We will not be fooled

To The Editor:

Re “N.Y.U. lashes out at preservationist over dorm flap” (news article, Aug. 9):

In my experience over the past 29 months while trying to landmark the old P.S. 64, former CHARAS/El Bohio, fighting to stop the destruction of St. Brigid’s Church by the Catholic Archdiocese of New York and working to change the zoning in the East Village and Lower East Side so outsized buildings — beyond the context of the streetscape and harmful to our community — will no longer be built here, I have found Andrew Berman and, by association, the Greenwich Society for Historic Preservation, to be true heroes of our community. Andrew lives a life guided by a love of our community. If it’s bad, he says it’s bad. If it smells, he says it smells. No one is more guided by the principals of Jane Jacobs than Andrew. When the forces of inconsiderate and harmful development start attacking those who spend their lives doing good for our community, we must answer that we are not naïve, we will not be fooled and we know who speaks the truth. Andrew Berman does.

Michael Rosen

Consider dorm’s impact

To The Editor:

Re “N.Y.U. lashes out at preservationist over dorm flap” (news article, Aug. 9):

Your paper has been very informative regarding the issues involved with much, if not all, of the East Village, and I just wanted to voice my opinion on the N.Y.U. dormitory.

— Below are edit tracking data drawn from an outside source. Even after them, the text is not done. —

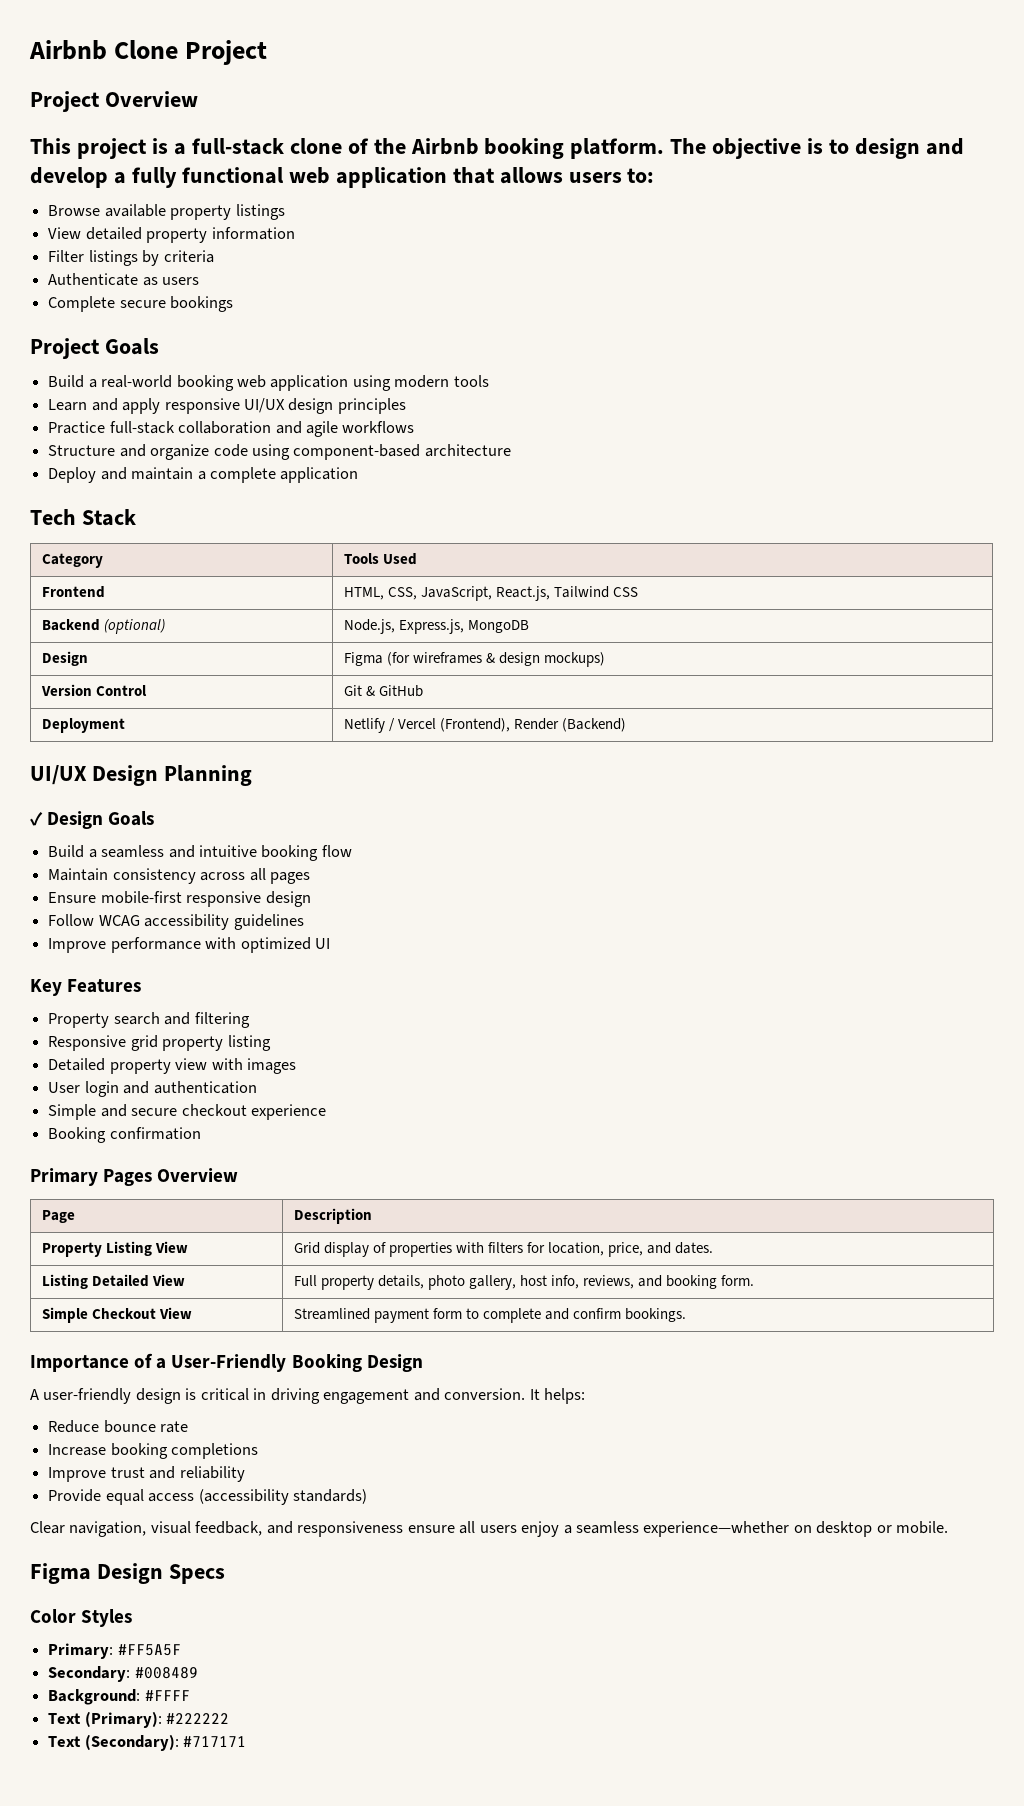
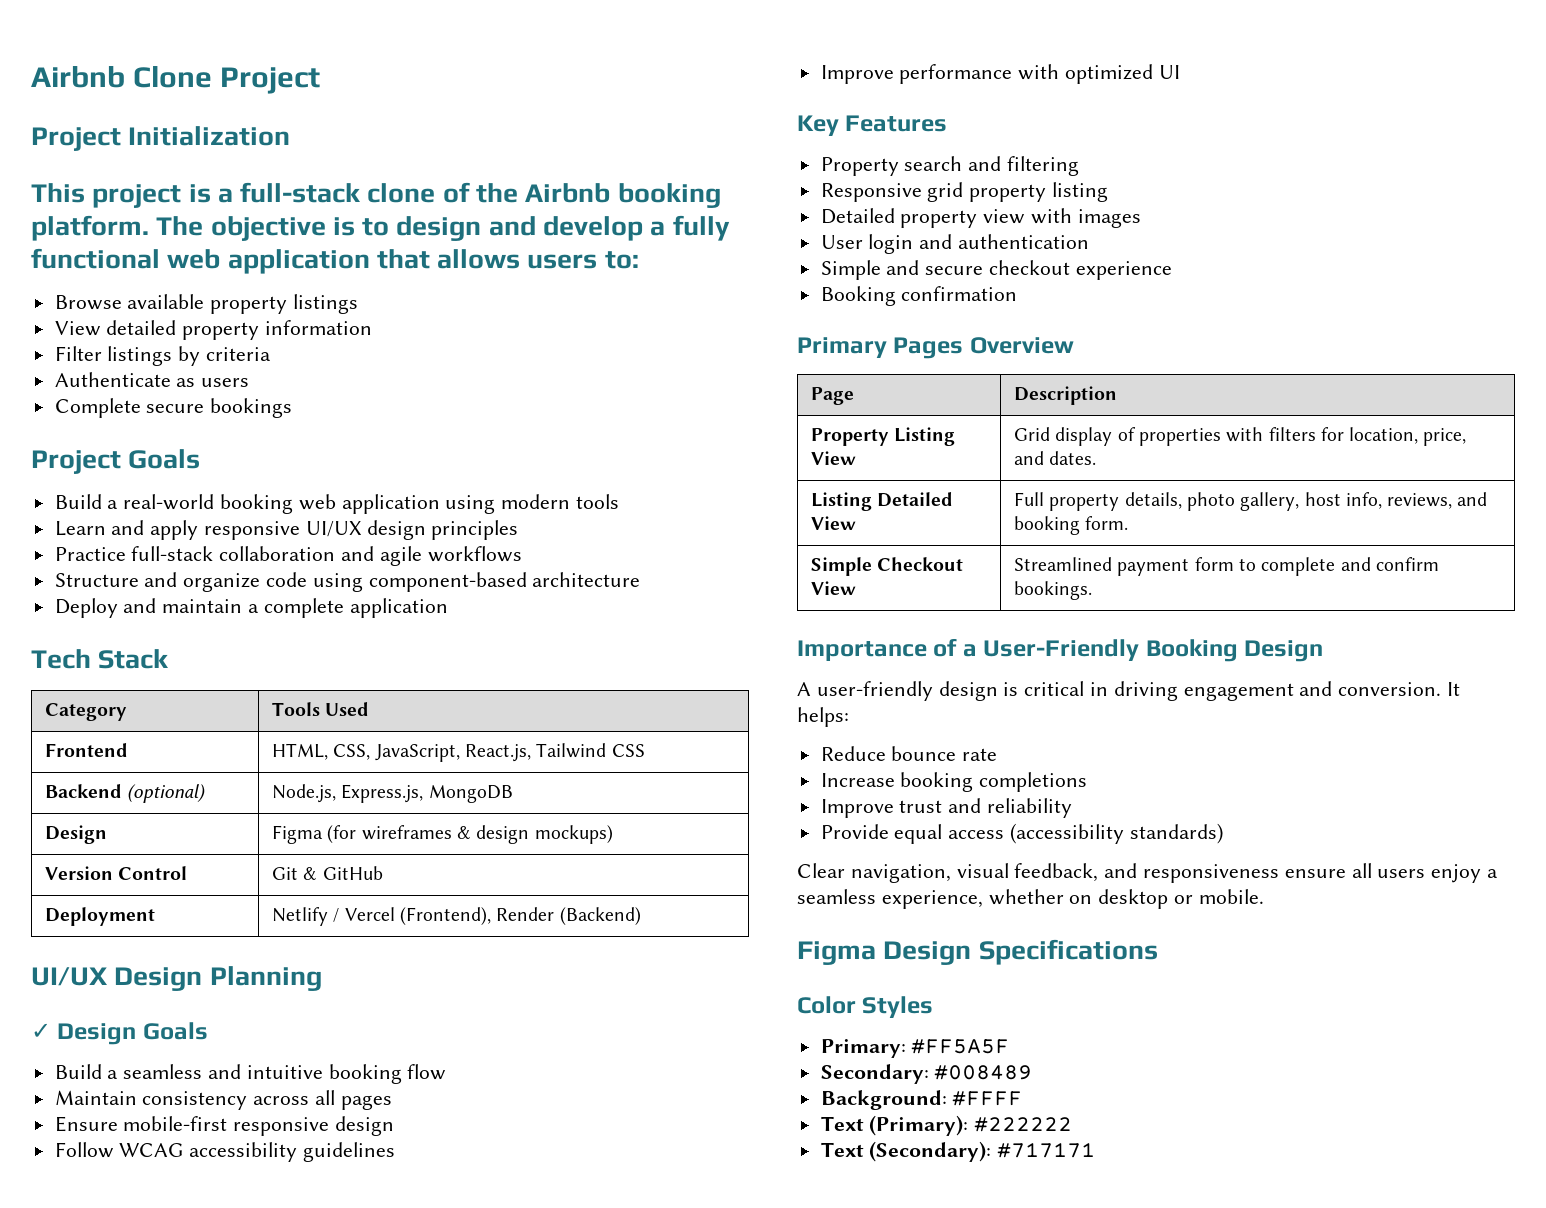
- Project Overview
+ Project Initialization
- Clear navigation, visual feedback, and responsiveness ensure all users enjoy a seamless experience—whether on desktop or mobile.
+ Clear navigation, visual feedback, and responsiveness ensure all users enjoy a seamless experience, whether on desktop or mobile.
- Figma Design Specs
+ Figma Design Specifications

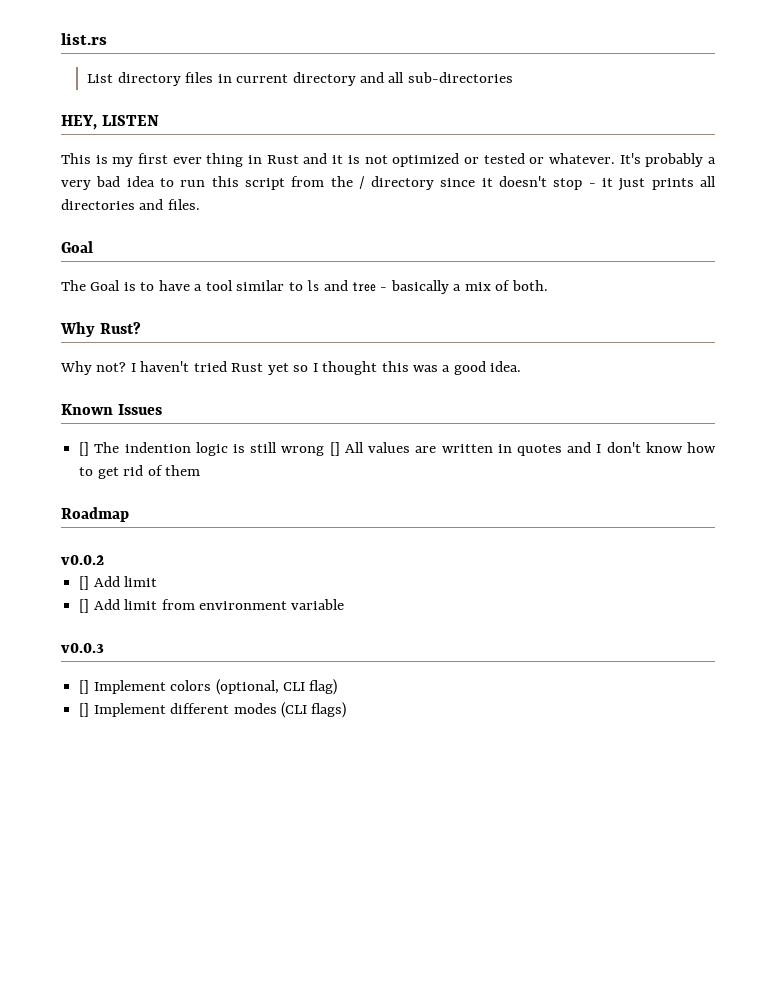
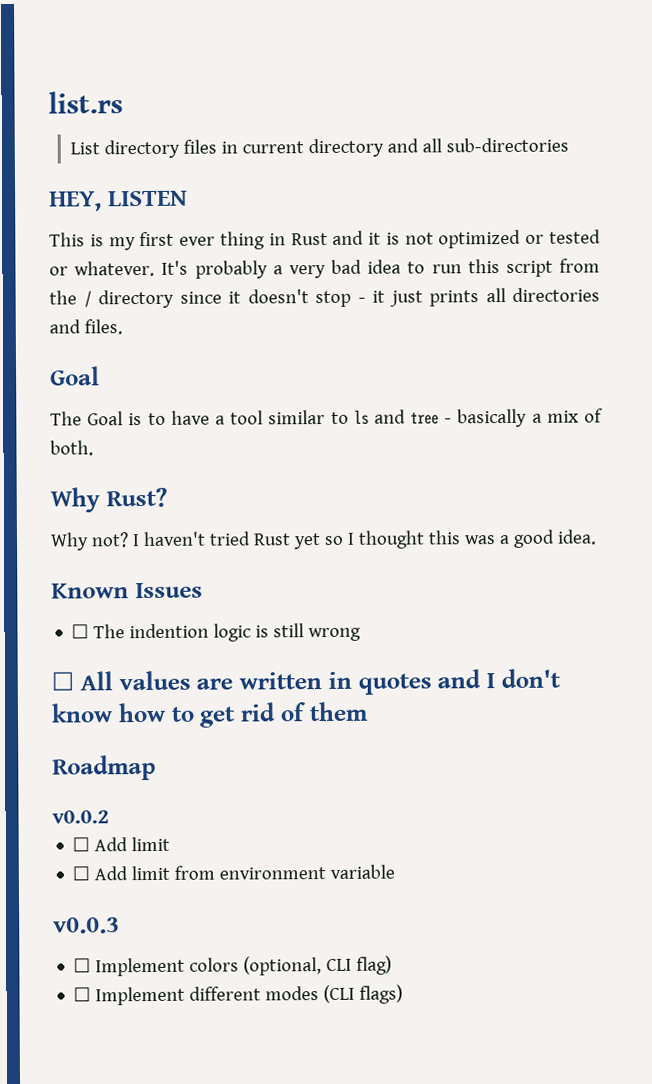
- [] The indention logic is still wrong [] All values are written in quotes and I don't know how to get rid of them
+ ☐ The indention logic is still wrong
+ ☐ All values are written in quotes and I don't know how to get rid of them
  v0.0.2
- [] Add limit
+ ☐ Add limit
- [] Add limit from environment variable
+ ☐ Add limit from environment variable
- [] Implement colors (optional, CLI flag)
+ ☐ Implement colors (optional, CLI flag)
- [] Implement different modes (CLI flags)
+ ☐ Implement different modes (CLI flags)

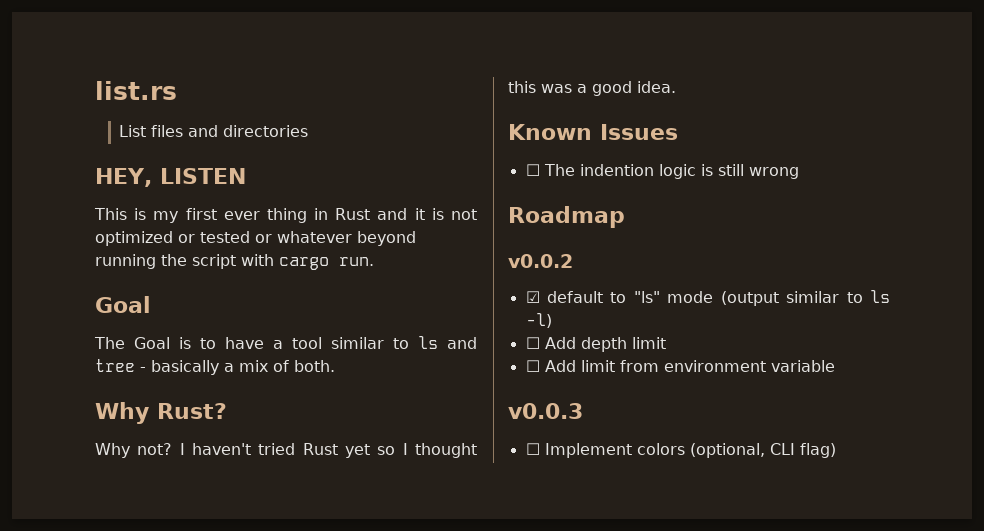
- List directory files in current directory and all sub-directories
+ List files and directories
- This is my first ever thing in Rust and it is not optimized or tested or whatever. It's probably a very bad idea to run this script from the / directory since it doesn't stop - it just prints all directories and files.
+ This is my first ever thing in Rust and it is not optimized or tested or whatever beyond running the script with cargo run.
- ☐ All values are written in quotes and I don't know how to get rid of them
  Roadmap
  v0.0.2
- ☐ Add limit
+ ☑ default to "ls" mode (output similar to ls -l)
+ ☐ Add depth limit
- ☐ Implement different modes (CLI flags)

I am a lifelong resident of E. 11th St. between Third and Fourth Aves. for the last 47 years. I beg to differ with N.Y.U., but there wasn’t any formal notice to me personally or my neighbors via our postal system about their intentions to build anything, let alone the tallest building in the East Village. The first I ever heard about it was through the Greenwich Village Society for Historic Preservation, which had a community meeting on the matter a few weeks ago, and posted fliers on our building’s door regarding the matter. Having to exit my apartment building, possibly for the rest of my life, and have my senses assaulted by a 26-story slab of brick and windows, might have warranted a 39-cent stamp from the university to inform me directly, rather than filtering their information through other sources. I would think that being a half-block away from their proposed building would make me an “immediate” neighbor, no?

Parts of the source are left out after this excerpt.